====== PROVIDED RECORDS

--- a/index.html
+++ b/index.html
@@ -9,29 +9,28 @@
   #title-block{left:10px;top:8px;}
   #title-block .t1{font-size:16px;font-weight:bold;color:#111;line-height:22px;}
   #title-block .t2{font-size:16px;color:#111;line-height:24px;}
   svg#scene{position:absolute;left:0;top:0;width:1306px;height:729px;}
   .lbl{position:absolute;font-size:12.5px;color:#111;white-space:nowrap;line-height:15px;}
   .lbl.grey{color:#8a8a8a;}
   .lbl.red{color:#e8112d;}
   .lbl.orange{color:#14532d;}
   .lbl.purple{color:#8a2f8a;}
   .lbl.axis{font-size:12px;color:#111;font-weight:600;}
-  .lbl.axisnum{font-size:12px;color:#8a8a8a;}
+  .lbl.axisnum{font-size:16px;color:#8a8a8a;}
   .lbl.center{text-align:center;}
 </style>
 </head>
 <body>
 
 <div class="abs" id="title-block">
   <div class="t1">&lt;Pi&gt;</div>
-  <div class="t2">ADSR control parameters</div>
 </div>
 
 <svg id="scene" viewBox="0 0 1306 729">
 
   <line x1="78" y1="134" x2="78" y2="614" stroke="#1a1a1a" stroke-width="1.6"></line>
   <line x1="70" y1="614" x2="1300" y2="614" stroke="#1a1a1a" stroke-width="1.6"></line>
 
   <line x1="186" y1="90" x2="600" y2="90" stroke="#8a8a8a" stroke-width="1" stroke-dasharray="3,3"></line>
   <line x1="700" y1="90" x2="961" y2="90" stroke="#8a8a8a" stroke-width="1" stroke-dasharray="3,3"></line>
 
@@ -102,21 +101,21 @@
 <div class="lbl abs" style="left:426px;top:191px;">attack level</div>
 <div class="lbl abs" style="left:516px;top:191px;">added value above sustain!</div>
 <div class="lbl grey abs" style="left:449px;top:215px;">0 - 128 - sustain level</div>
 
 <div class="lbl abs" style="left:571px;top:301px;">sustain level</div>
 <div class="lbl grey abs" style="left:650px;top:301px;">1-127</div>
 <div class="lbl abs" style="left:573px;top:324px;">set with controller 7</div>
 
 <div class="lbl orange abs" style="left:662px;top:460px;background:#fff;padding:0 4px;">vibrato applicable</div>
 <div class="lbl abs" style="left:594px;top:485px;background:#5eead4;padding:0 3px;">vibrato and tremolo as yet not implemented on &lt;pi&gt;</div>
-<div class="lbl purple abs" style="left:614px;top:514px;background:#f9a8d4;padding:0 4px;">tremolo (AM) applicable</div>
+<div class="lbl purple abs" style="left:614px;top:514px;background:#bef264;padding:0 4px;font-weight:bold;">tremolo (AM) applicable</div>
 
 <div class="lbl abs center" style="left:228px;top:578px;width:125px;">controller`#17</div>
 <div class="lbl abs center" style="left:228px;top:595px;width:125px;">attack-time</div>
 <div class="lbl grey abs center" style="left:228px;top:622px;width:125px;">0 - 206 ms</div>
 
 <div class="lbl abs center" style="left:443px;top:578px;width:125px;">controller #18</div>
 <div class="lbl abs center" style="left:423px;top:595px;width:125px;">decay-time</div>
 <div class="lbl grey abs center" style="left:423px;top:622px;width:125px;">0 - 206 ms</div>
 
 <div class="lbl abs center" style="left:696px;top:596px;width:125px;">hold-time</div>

============

Look through the data above. Find each line with the string "controller" and copy it.

■ **ANSWER BOX**:
 <div class="lbl abs" style="left:573px;top:324px;">set with controller 7</div>
 <div class="lbl abs center" style="left:228px;top:578px;width:125px;">controller`#17</div>
 <div class="lbl abs center" style="left:443px;top:578px;width:125px;">controller #18</div>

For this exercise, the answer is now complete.